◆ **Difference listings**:
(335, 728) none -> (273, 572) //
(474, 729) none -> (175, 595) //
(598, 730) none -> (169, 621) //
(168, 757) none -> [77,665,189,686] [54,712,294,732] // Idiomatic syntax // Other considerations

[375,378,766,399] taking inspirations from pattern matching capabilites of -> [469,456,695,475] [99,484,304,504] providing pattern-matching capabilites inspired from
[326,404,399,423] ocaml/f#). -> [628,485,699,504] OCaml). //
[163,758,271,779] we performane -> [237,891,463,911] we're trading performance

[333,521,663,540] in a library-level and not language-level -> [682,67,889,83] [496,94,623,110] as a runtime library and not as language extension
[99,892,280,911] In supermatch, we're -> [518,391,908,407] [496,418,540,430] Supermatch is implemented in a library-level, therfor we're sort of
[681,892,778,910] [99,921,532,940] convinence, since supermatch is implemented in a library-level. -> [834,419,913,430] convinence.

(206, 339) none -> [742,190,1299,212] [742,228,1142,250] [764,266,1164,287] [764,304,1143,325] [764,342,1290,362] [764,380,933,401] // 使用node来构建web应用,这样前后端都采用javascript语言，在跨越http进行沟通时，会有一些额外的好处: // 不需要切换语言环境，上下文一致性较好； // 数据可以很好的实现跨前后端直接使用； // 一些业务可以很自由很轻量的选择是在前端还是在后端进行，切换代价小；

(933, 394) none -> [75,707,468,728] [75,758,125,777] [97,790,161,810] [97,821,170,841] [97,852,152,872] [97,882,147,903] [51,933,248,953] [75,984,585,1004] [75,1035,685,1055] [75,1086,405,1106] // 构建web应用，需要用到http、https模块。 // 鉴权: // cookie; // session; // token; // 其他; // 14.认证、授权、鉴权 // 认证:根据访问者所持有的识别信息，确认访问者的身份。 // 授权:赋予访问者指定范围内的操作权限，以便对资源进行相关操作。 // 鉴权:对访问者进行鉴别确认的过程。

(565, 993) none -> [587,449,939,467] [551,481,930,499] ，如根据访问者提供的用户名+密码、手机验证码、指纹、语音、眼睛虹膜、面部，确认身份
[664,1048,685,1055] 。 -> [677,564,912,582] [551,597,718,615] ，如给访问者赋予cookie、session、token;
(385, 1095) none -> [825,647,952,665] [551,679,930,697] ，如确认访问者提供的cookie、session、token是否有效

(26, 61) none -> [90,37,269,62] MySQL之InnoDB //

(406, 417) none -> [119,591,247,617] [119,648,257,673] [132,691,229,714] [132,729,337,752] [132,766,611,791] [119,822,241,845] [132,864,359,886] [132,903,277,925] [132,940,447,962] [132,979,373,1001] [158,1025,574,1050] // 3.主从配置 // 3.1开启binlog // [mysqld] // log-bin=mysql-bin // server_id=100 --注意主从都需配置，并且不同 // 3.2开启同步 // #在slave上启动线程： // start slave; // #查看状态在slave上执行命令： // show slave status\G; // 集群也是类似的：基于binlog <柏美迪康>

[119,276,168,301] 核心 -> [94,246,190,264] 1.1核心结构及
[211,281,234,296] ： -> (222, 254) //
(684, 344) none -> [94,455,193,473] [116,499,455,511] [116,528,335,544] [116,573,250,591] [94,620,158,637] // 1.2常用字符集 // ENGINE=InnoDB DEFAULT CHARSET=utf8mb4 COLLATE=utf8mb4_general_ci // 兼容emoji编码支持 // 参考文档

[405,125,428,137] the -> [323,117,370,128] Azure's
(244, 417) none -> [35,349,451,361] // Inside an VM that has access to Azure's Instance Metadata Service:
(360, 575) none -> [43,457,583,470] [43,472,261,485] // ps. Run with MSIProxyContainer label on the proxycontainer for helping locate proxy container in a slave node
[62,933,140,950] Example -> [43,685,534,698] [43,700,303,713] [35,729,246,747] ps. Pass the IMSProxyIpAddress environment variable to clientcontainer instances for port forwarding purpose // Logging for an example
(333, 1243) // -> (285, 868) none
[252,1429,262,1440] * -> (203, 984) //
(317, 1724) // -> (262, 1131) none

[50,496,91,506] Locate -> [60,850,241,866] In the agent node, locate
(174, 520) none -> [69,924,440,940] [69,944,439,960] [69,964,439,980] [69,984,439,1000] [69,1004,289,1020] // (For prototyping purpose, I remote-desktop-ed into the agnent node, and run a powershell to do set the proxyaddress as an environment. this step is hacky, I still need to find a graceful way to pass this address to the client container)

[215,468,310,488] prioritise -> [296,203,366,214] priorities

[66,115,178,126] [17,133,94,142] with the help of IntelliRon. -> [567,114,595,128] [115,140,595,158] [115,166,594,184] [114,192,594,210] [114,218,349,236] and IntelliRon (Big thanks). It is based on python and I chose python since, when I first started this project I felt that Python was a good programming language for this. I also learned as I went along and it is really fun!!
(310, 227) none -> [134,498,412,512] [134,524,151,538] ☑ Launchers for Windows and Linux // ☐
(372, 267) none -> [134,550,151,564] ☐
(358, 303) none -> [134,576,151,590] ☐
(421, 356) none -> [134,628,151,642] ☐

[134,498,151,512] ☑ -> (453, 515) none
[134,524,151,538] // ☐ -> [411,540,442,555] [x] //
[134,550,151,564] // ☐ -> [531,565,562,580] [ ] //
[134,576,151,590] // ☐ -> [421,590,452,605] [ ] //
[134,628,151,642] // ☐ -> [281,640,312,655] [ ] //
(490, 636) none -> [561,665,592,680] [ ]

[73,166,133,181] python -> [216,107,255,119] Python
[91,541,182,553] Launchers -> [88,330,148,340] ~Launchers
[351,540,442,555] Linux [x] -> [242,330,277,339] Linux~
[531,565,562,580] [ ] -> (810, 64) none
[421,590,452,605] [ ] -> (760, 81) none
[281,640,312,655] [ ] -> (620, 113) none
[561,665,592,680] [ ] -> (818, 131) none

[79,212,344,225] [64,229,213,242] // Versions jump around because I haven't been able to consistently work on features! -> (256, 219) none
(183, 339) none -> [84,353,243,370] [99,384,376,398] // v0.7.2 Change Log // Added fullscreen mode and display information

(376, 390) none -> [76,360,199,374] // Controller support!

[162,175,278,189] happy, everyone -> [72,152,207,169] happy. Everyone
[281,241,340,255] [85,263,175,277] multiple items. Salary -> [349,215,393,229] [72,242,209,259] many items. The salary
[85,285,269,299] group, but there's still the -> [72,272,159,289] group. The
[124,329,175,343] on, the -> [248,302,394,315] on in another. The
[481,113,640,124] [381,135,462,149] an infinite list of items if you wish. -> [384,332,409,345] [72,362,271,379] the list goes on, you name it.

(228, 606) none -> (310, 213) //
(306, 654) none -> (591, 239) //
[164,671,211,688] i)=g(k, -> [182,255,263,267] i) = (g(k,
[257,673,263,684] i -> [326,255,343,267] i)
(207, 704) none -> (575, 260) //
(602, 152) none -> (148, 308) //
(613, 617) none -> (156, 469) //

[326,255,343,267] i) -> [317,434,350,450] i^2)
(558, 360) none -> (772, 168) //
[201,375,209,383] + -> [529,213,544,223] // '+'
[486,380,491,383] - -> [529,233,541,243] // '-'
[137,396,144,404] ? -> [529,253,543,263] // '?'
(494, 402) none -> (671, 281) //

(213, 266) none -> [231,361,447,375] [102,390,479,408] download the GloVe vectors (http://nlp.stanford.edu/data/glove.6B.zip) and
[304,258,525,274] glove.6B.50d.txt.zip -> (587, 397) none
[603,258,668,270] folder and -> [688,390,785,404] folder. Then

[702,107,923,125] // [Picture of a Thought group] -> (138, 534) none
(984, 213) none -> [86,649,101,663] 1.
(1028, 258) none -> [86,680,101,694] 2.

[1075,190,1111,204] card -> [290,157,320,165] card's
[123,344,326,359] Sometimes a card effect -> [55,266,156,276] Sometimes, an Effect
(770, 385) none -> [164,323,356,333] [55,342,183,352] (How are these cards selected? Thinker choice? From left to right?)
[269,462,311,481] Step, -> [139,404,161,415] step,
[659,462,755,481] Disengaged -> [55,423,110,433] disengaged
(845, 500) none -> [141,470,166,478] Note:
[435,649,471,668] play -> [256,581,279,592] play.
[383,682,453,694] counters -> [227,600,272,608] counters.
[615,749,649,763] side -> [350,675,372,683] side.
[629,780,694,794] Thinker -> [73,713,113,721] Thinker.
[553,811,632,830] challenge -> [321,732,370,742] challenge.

◆ **Task to complete**: Only one stretch is wanted, so please give again exactly the lines from the start of the data through the line containing "[333,521,663,540] in a", both ends included.

◆ **Written response**:
(335, 728) none -> (273, 572) //
(474, 729) none -> (175, 595) //
(598, 730) none -> (169, 621) //
(168, 757) none -> [77,665,189,686] [54,712,294,732] // Idiomatic syntax // Other considerations

[375,378,766,399] taking inspirations from pattern matching capabilites of -> [469,456,695,475] [99,484,304,504] providing pattern-matching capabilites inspired from
[326,404,399,423] ocaml/f#). -> [628,485,699,504] OCaml). //
[163,758,271,779] we performane -> [237,891,463,911] we're trading performance

[333,521,663,540] in a library-level and not language-level -> [682,67,889,83] [496,94,623,110] as a runtime library and not as language extension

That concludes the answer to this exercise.